> [Web document revisions]:
--
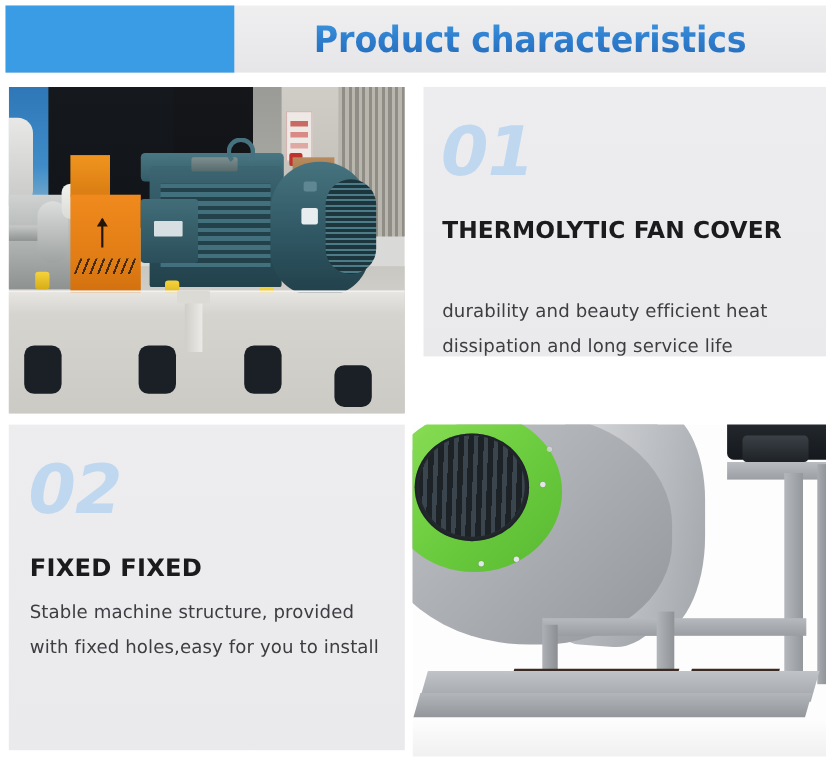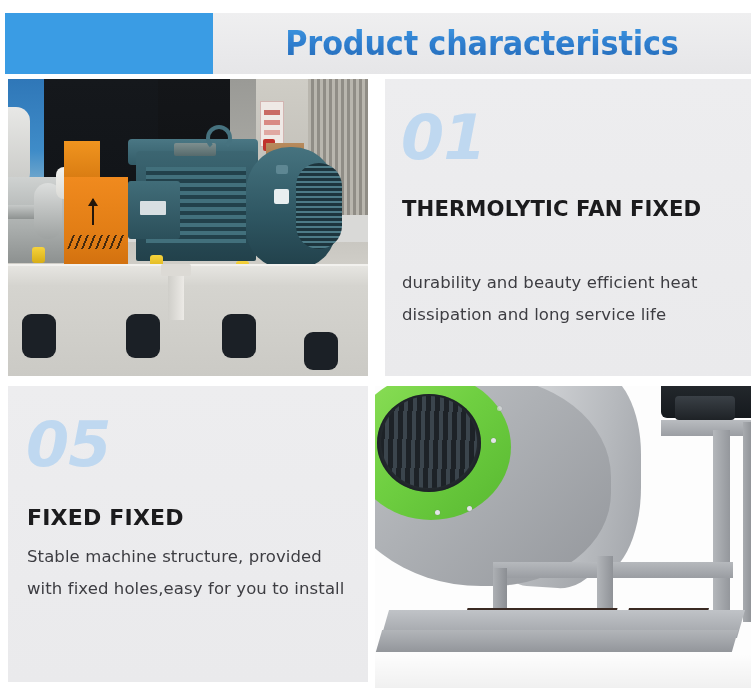--- a/index.html
+++ b/index.html
@@ -23,7 +23,7 @@
   
   .header {
     position: absolute;
-    left: 0; top: 8px;
+    left: 0; top: 0;
     width: 751px; height: 70px;
     background: #ffffff;
   }

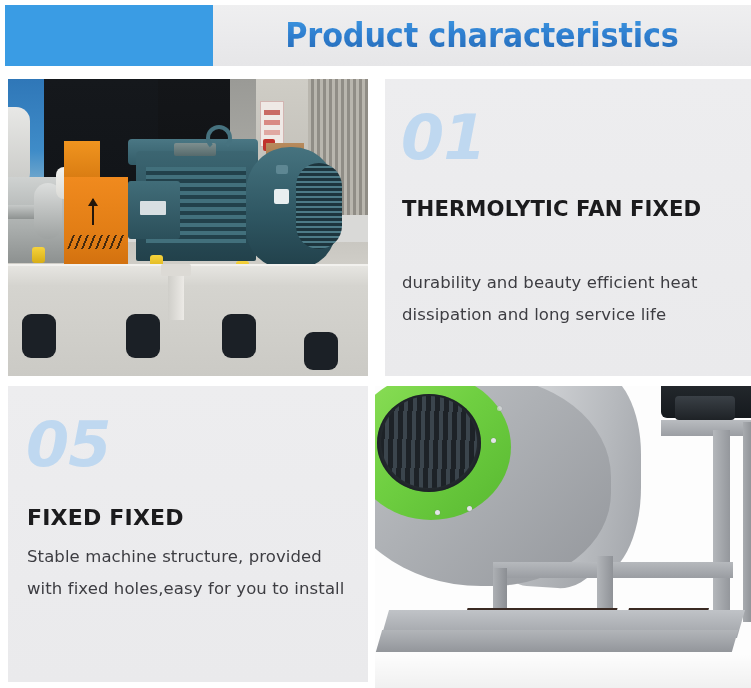--- a/index.html
+++ b/index.html
@@ -65,7 +65,7 @@
     overflow: hidden;
   }
   .cell-photo-tl { left: 8px;   top: 79px;  width: 360px; height: 297px; }
-  .cell-text-tr  { left: 385px; top: 79px;  width: 366px; height: 297px;
+  .cell-text-tr  { left: 385px; top: 79px;  width: 366px; height: 245px;
                    background: linear-gradient(180deg,#ededef 0%, #eaeaec 100%); }
   .cell-text-bl  { left: 8px;   top: 386px; width: 360px; height: 296px;
                    background: linear-gradient(180deg,#ededef 0%, #eaeaec 100%); }

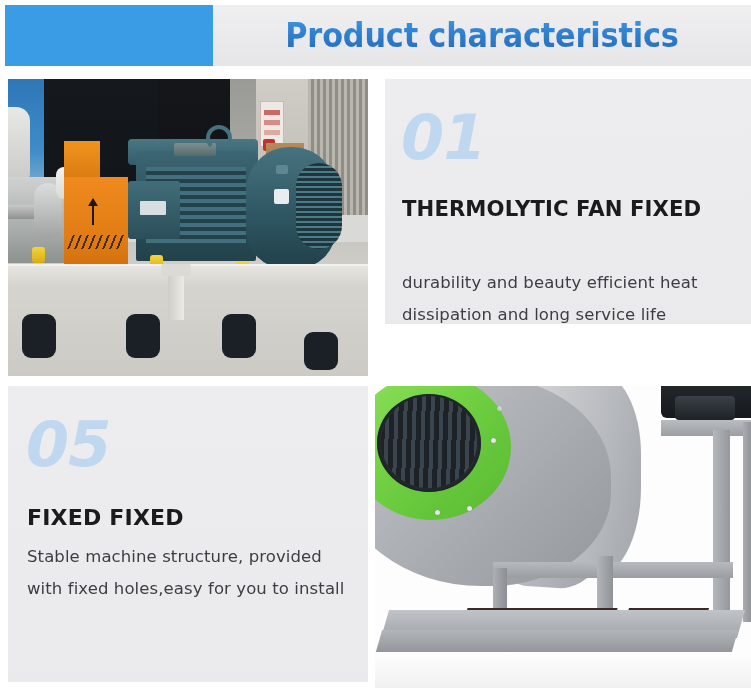--- a/index.html
+++ b/index.html
@@ -438,7 +438,7 @@
   <div class="cell cell-text-tr">
     <div class="card-inner">
       <div class="big-num tr-num">01</div>
-      <div class="card-title tr-title">THERMOLYTIC FAN FIXED</div>
+      <div class="card-title tr-title">THERMOLYTIC FAN COVER</div>
       <div class="card-body tr-body">durability and beauty efficient heat dissipation and long service life</div>
     </div>
   </div>

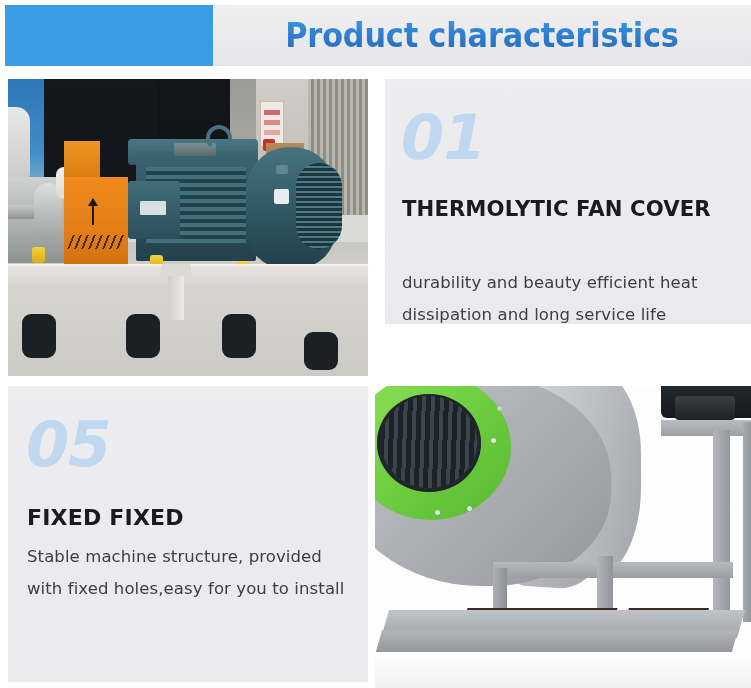--- a/index.html
+++ b/index.html
@@ -445,7 +445,7 @@
 
   <div class="cell cell-text-bl">
     <div class="card-inner">
-      <div class="big-num bl-num">05</div>
+      <div class="big-num bl-num">02</div>
       <div class="card-title bl-title">FIXED FIXED</div>
       <div class="card-body bl-body">Stable machine structure, provided with fixed holes,easy for you to install</div>
     </div>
--
> [Requirement]:
Reproduce each record above by retyping it exactly; omit all images.

> [Answer area]:
--- a/index.html
+++ b/index.html
@@ -23,7 +23,7 @@
   
   .header {
     position: absolute;
-    left: 0; top: 8px;
+    left: 0; top: 0;
     width: 751px; height: 70px;
     background: #ffffff;
   }

--- a/index.html
+++ b/index.html
@@ -65,7 +65,7 @@
     overflow: hidden;
   }
   .cell-photo-tl { left: 8px;   top: 79px;  width: 360px; height: 297px; }
-  .cell-text-tr  { left: 385px; top: 79px;  width: 366px; height: 297px;
+  .cell-text-tr  { left: 385px; top: 79px;  width: 366px; height: 245px;
                    background: linear-gradient(180deg,#ededef 0%, #eaeaec 100%); }
   .cell-text-bl  { left: 8px;   top: 386px; width: 360px; height: 296px;
                    background: linear-gradient(180deg,#ededef 0%, #eaeaec 100%); }

--- a/index.html
+++ b/index.html
@@ -438,7 +438,7 @@
   <div class="cell cell-text-tr">
     <div class="card-inner">
       <div class="big-num tr-num">01</div>
-      <div class="card-title tr-title">THERMOLYTIC FAN FIXED</div>
+      <div class="card-title tr-title">THERMOLYTIC FAN COVER</div>
       <div class="card-body tr-body">durability and beauty efficient heat dissipation and long service life</div>
     </div>
   </div>

--- a/index.html
+++ b/index.html
@@ -445,7 +445,7 @@
 
   <div class="cell cell-text-bl">
     <div class="card-inner">
-      <div class="big-num bl-num">05</div>
+      <div class="big-num bl-num">02</div>
       <div class="card-title bl-title">FIXED FIXED</div>
       <div class="card-body bl-body">Stable machine structure, provided with fixed holes,easy for you to install</div>
     </div>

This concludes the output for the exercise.